Information loss in palaeoecological data
This is a sneak preview into work that I am submitting soon. Currently, my co-authors are reviewing the manuscript, and I will post a link to the published version.
In my previous post, I described the phenomenological model used to generate species patterns that mimic the statistical properties of empirical data. How can we use this approach to quantify the relative influence of sources of uncertainty on the statistical inferences we make from palaeoecological data?
I’ll pick up where I left off in the last post. In short, we simulate a whole bunch of species and begin to systematically degrade the data with physical processes (in this case core mixing), sub-sampling strategies (taking 1 cm thick slices of sediment at given intervals), and proxy counting (counting and identifying species in a sub-sample). Because each of these three sources of uncertainty are introduced to the data individually, and combined, at 10 levels each, we end up with 1210 datasets per replicate simulation! There are 30-35 replicate simulations, multiplied by four different scenarios varying the driving conditions. That is terabytes of data! We want to know the relative influence of the three sources of uncertainty (mixing, sub-sampling, and proxy counting) on the two statistical analyses (Fisher Information and principal curves), from the ‘error-free’ benchmark to the most degraded and least intensively sampled.
To compare the Fisher Information and principal curve analyses of the ecological communities across the 1210 datasets we used Feature Analysis for Time series. This further reduces the time-seties into a set of ‘features’ that describe the time-series. We can then use Euclidean distance to measure the distance between the features of each dataset and the original benchmark. These distances are then summarised across the replicate simulations (Figure 1).
Ok, the methods are not very easy to describe in simple terms… They will be described in detail when the paper comes out. So for the time being, let’s jump to the exciting results!
The uncertainties are introduced to the data systematically. By introducing the uncertainties individually, we can see how the Euclidean distance increases from our benchmark data (Figure 2). It is interesting the Euclidean distance increases steadily with mixing, while the Euclidean distance does not increase a great deal as the proxy count is reduced. Decreasing sub-sampling intervals are having the strongest influence on the Euclidean distance.
It is useful to see the different influence of the uncertainties when applied individually. However, this result is expected. We know that data become worse if we ruin them! What we want to find out is which sources of uncertainty have the strongest influence, and which ones interact when applied in combination.
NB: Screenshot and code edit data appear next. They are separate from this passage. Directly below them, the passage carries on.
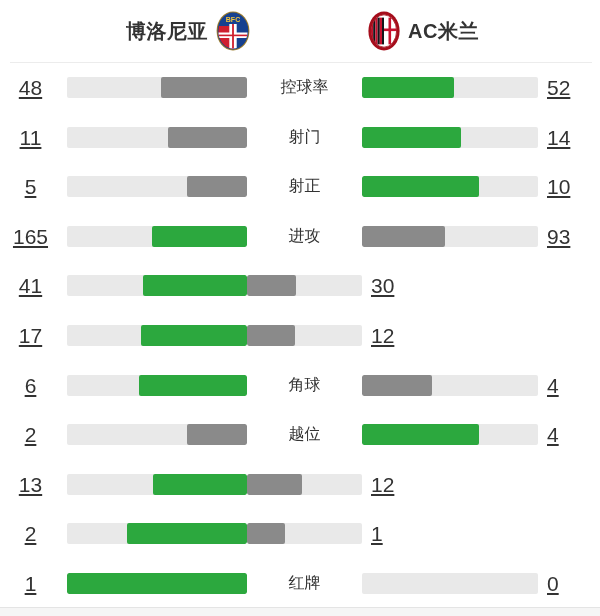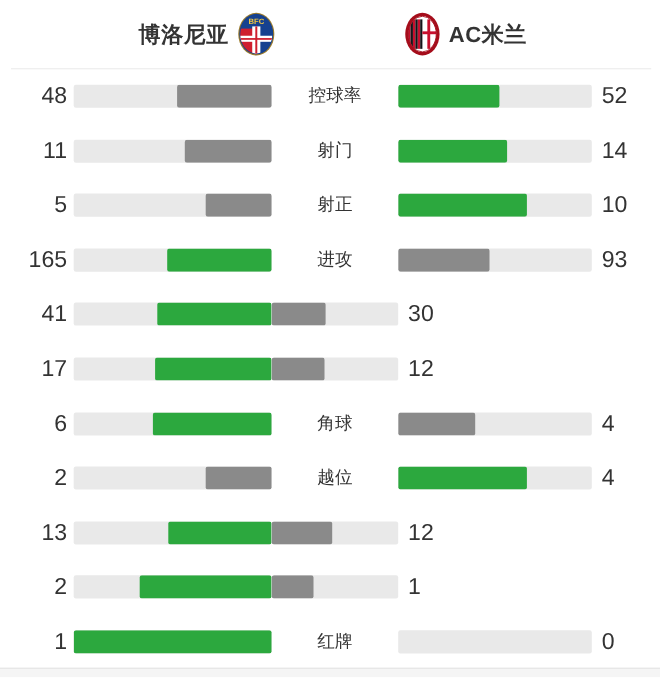--- a/index.html
+++ b/index.html
@@ -28,7 +28,7 @@
     align-items:center;
   }
   .num { font-size:21px; color:var(--text); line-height:1; }
-  .num.left  { text-align:right; padding-right:6px; }
+  .num.left  { text-align:center; padding-right:6px;text-decoration:underline; }
   .num.right { text-align:left;  padding-left:9px; }
   .stat-label { text-align:center; font-size:16px; color:var(--text); white-space:nowrap; }
   .track {

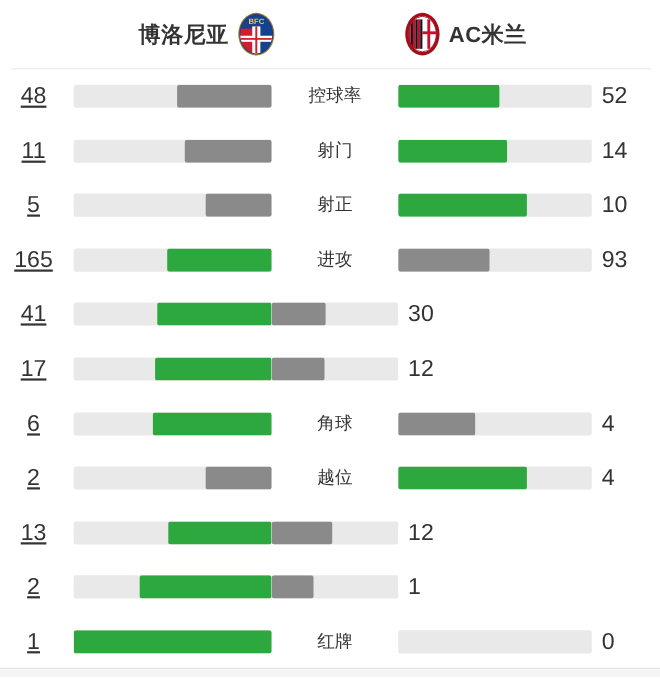--- a/index.html
+++ b/index.html
@@ -29,7 +29,7 @@
   }
   .num { font-size:21px; color:var(--text); line-height:1; }
   .num.left  { text-align:center; padding-right:6px;text-decoration:underline; }
-  .num.right { text-align:left;  padding-left:9px; }
+  .num.right { text-align:left;  padding-left:9px;text-decoration:underline; }
   .stat-label { text-align:center; font-size:16px; color:var(--text); white-space:nowrap; }
   .track {
     position:relative; height:21px;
In the following figure (Figure 3), two sources of uncertainty are plotted, one on each axis. What we are interested in here is whether the Euclidean distance increases along the diagonal of the plot, indicating an interaction between the uncertainties. By far the strongest influence is from the combined effect of proxy counting and sub-sampling (Figure 3 C). There appears to be little interaction between mixing and either proxy counting and sub-sampling.
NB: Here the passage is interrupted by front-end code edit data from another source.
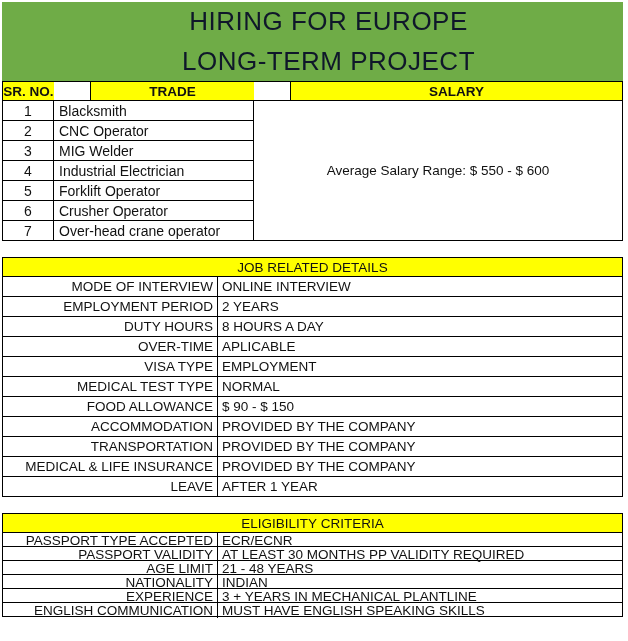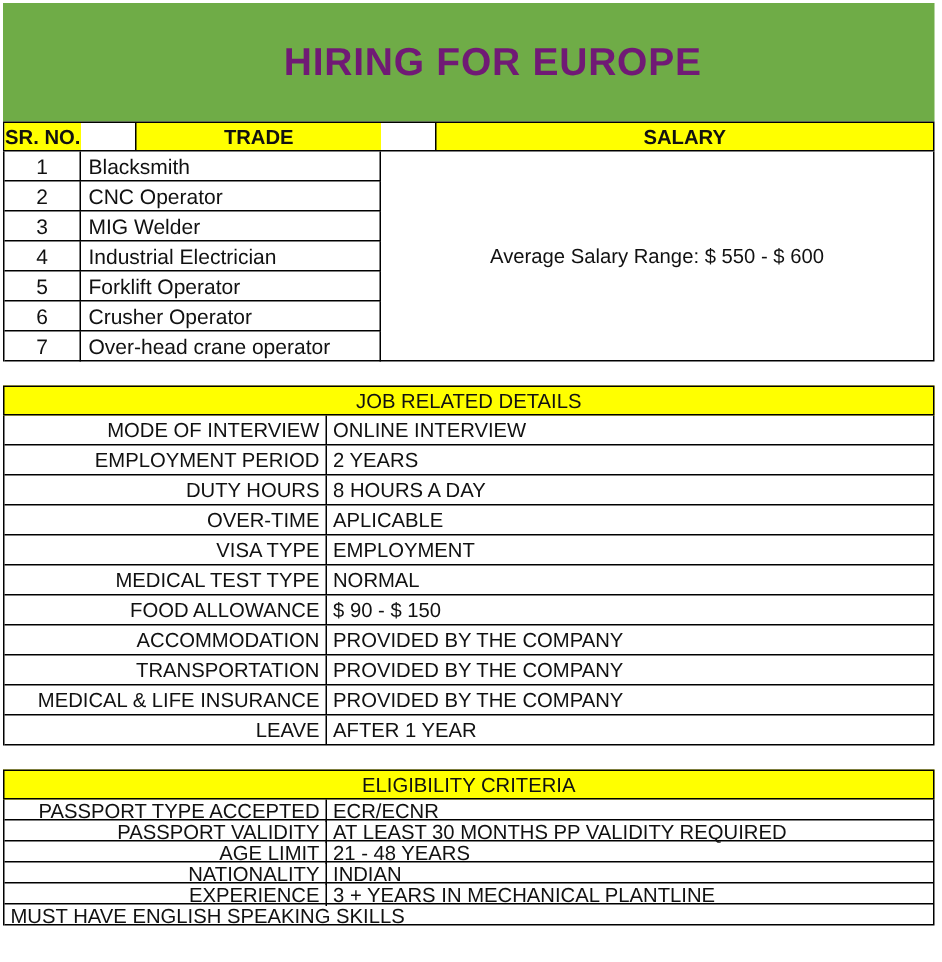--- a/index.html
+++ b/index.html
@@ -18,13 +18,13 @@
   .banner {
     height: 79px;
     background: var(--green, #6FAC47);
-    color: #701a75;
+    color: #0f172a;
     display: flex;
     flex-direction: column;
     align-items: center;
     justify-content: center;
     gap: 9px;
-    font-weight: bold;
+    font-weight: normal;
     font-size: 26px;
     letter-spacing: 0.5px;
     padding-left: 32px;

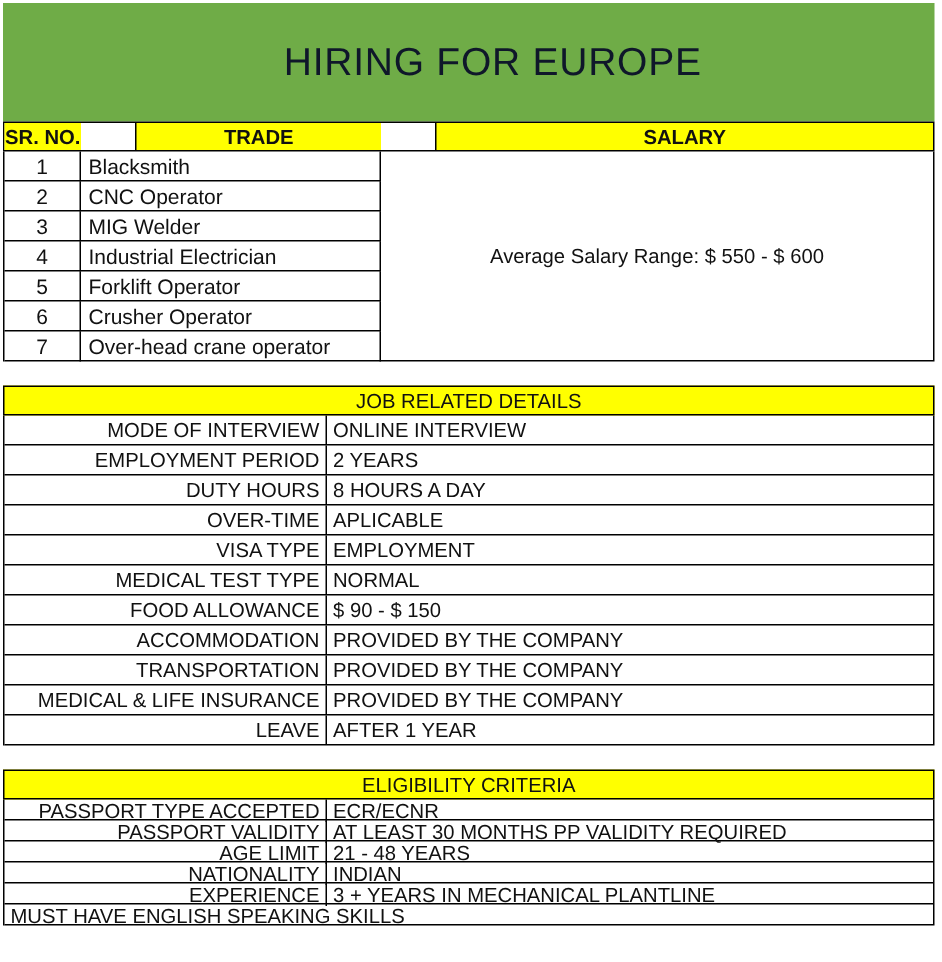--- a/index.html
+++ b/index.html
@@ -127,6 +127,7 @@
 
   <div class="banner">
     <div>HIRING FOR EUROPE</div>
+    <div>LONG-TERM PROJECT</div>
   </div>
 
   <div class="cols-header">

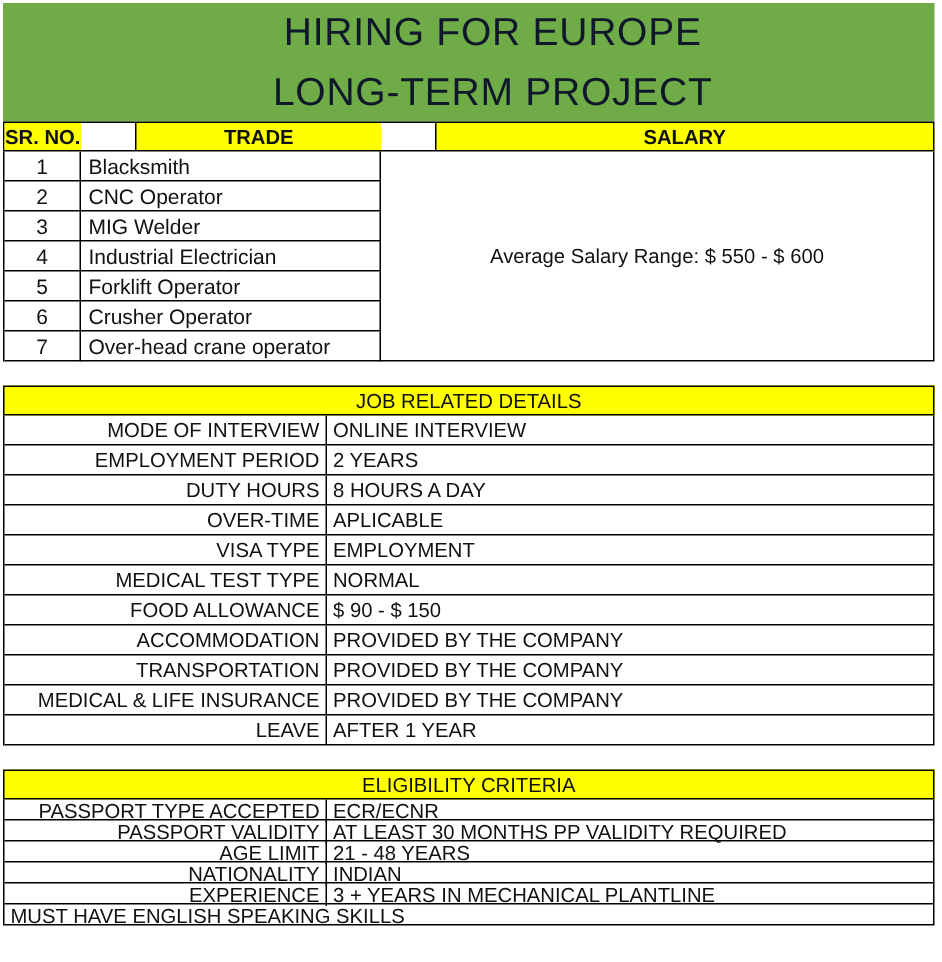--- a/index.html
+++ b/index.html
@@ -228,6 +228,7 @@
       <div class="kv-value">3 + YEARS IN MECHANICAL PLANTLINE</div>
     </div>
     <div class="kv-row">
+      <div class="kv-label">ENGLISH COMMUNICATION</div>
       <div class="kv-value">MUST HAVE ENGLISH SPEAKING SKILLS</div>
     </div>
   </div>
In the main paper, all three uncertainties are combined and visualised. I won’t go there in this short summary! What does this all mean for palaeoecologists?
This approach allows us to make informed decisions around sampling strategies and lab hours spend quantifying proxies. Where should we focus money and effort in a study depending on the research question of interest? We can use this approach to assess how strong the influence of sources of uncertainty are on different statistical methods. Understanding uncertainties is crucial to understanding how reliable our inferences are from the data we have.